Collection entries
--- START ---

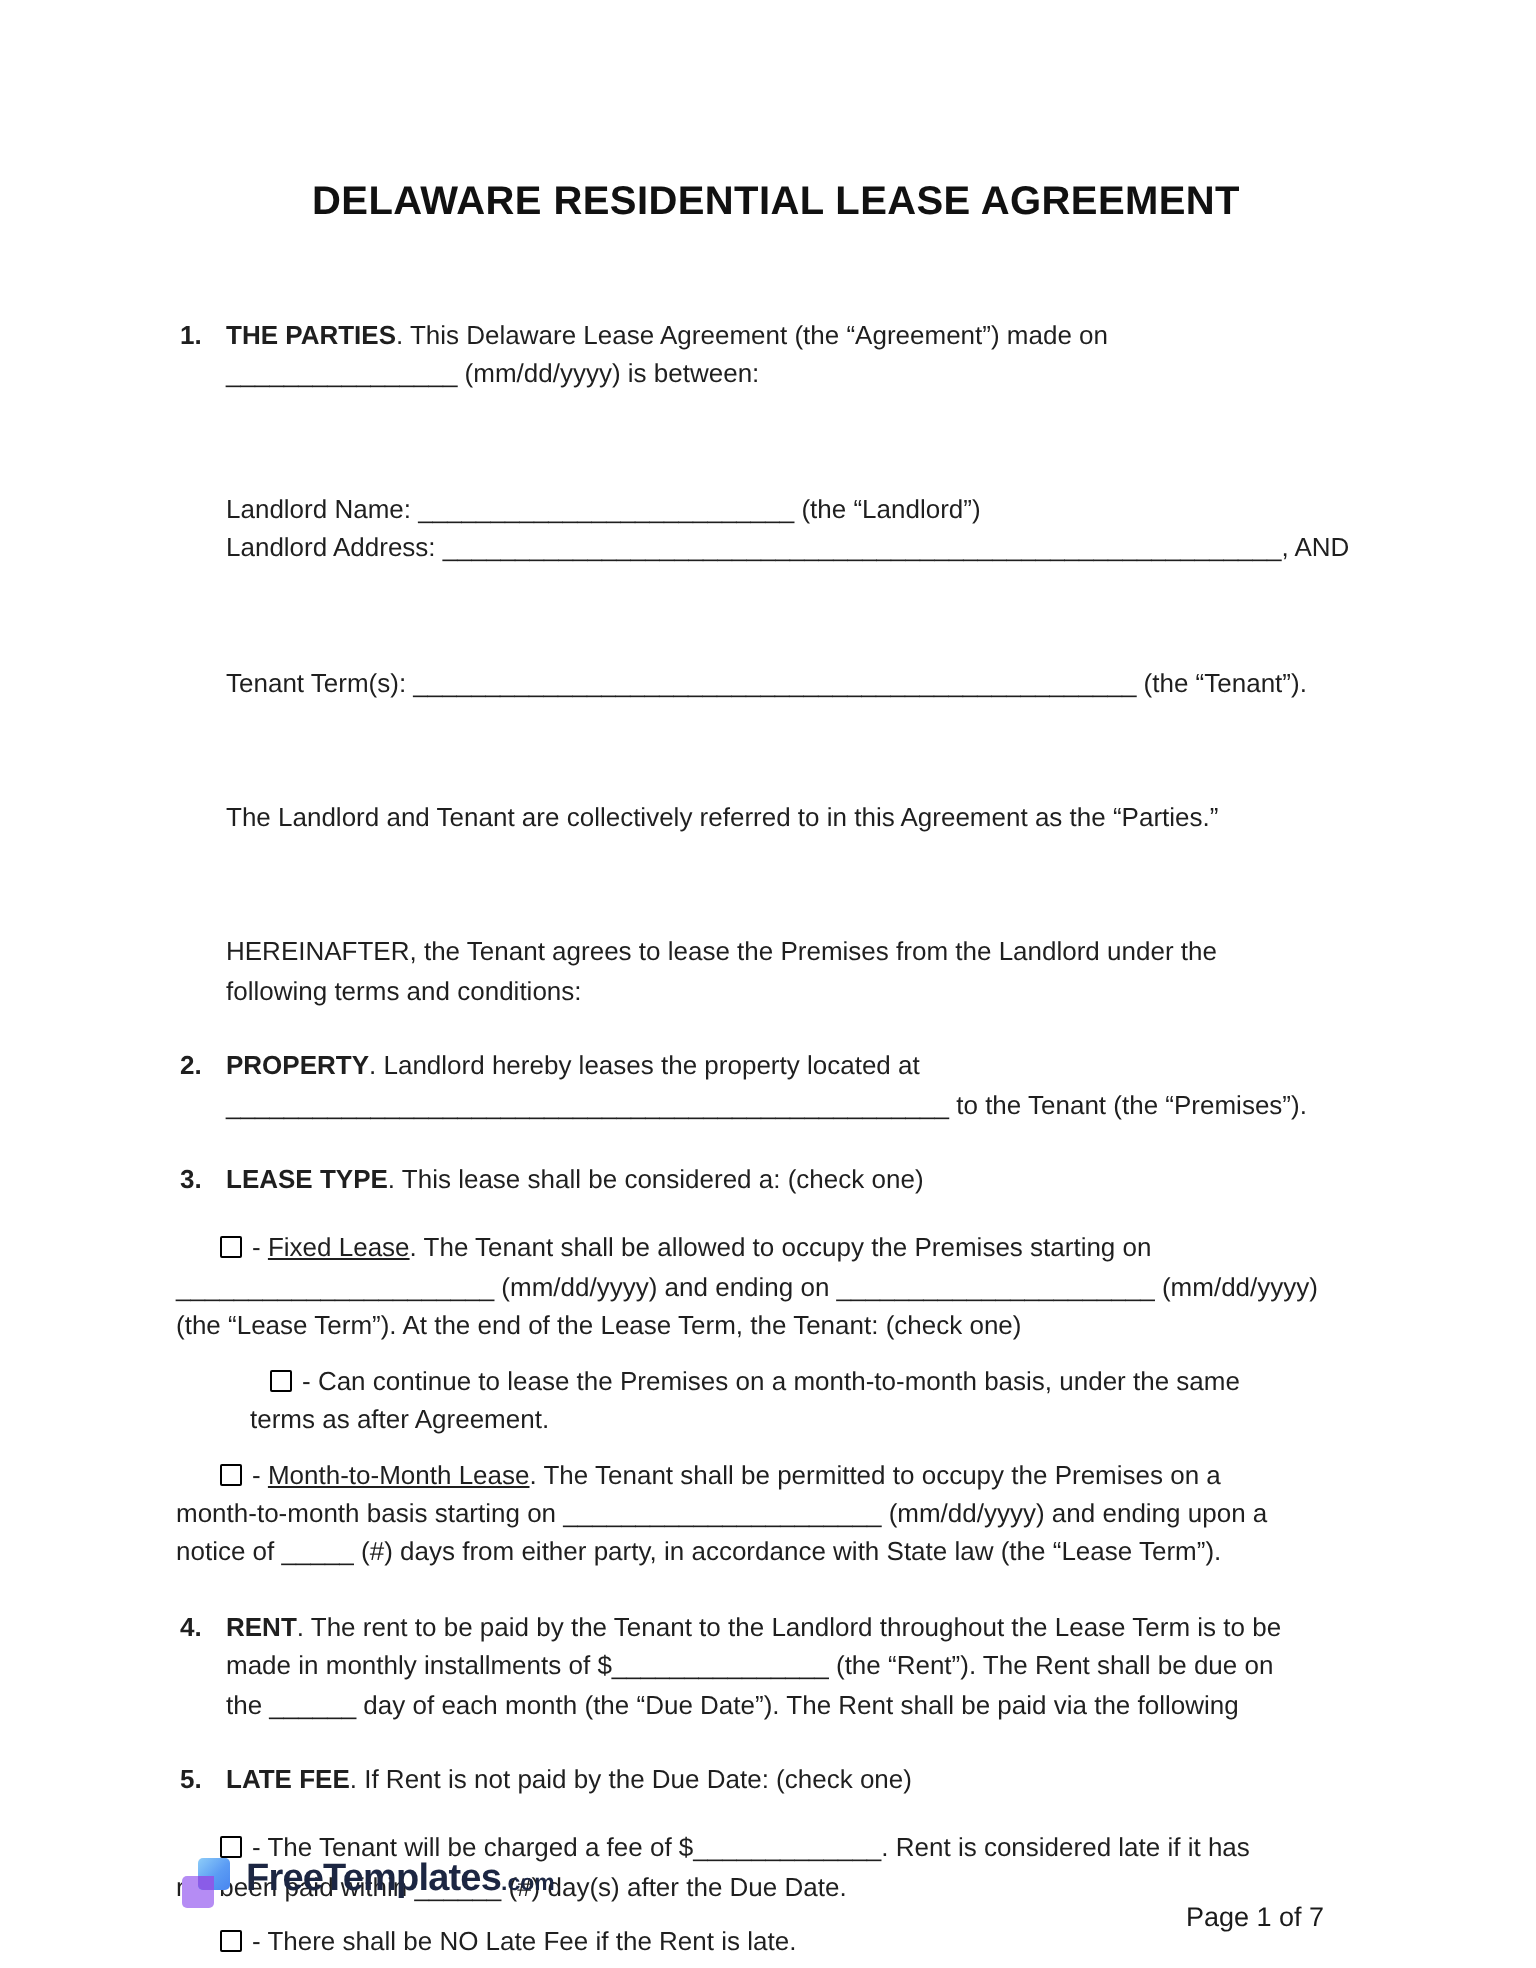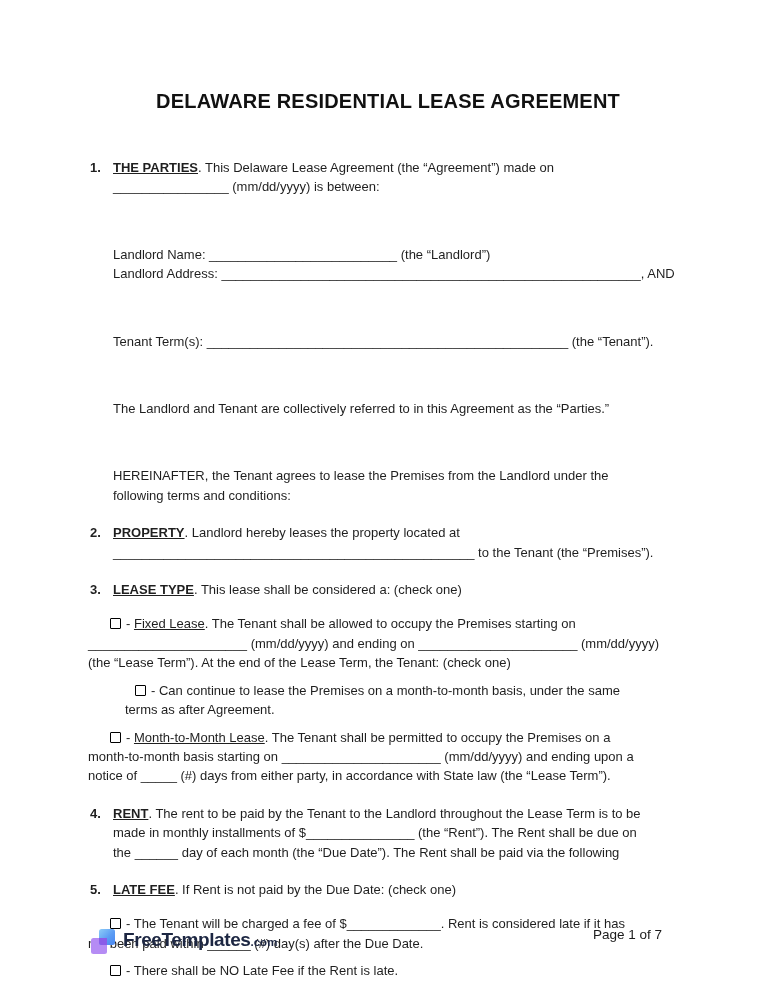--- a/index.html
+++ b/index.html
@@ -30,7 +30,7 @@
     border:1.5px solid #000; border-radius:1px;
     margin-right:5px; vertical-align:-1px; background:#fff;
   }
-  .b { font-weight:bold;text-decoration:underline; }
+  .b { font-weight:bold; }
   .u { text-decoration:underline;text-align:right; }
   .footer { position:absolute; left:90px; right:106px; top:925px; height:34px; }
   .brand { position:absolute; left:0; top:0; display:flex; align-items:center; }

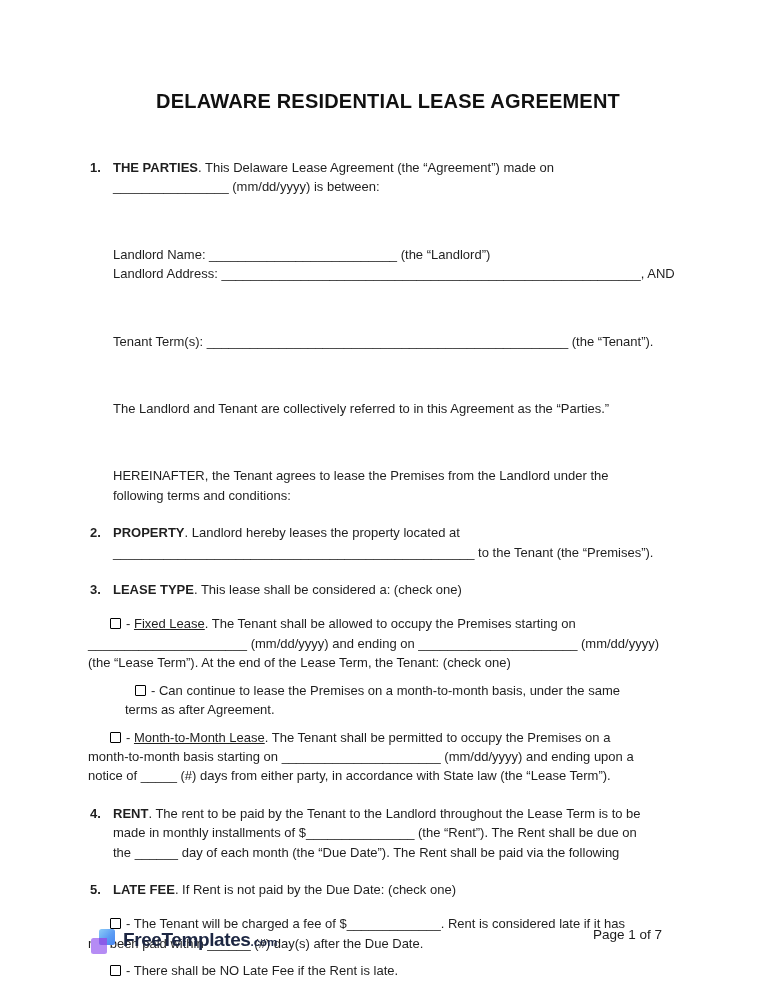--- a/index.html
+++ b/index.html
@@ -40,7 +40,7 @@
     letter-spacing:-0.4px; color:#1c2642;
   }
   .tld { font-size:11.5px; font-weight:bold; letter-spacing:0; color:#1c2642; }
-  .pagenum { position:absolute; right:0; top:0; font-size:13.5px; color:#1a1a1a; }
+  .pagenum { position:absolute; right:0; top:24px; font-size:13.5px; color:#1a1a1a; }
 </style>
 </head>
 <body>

--- END ---

** HOW TO COMPLETE THIS TASK **
Without the pictures, reproduce every line of the records above exactly.

** RESPONSE **
--- a/index.html
+++ b/index.html
@@ -30,7 +30,7 @@
     border:1.5px solid #000; border-radius:1px;
     margin-right:5px; vertical-align:-1px; background:#fff;
   }
-  .b { font-weight:bold;text-decoration:underline; }
+  .b { font-weight:bold; }
   .u { text-decoration:underline;text-align:right; }
   .footer { position:absolute; left:90px; right:106px; top:925px; height:34px; }
   .brand { position:absolute; left:0; top:0; display:flex; align-items:center; }

--- a/index.html
+++ b/index.html
@@ -40,7 +40,7 @@
     letter-spacing:-0.4px; color:#1c2642;
   }
   .tld { font-size:11.5px; font-weight:bold; letter-spacing:0; color:#1c2642; }
-  .pagenum { position:absolute; right:0; top:0; font-size:13.5px; color:#1a1a1a; }
+  .pagenum { position:absolute; right:0; top:24px; font-size:13.5px; color:#1a1a1a; }
 </style>
 </head>
 <body>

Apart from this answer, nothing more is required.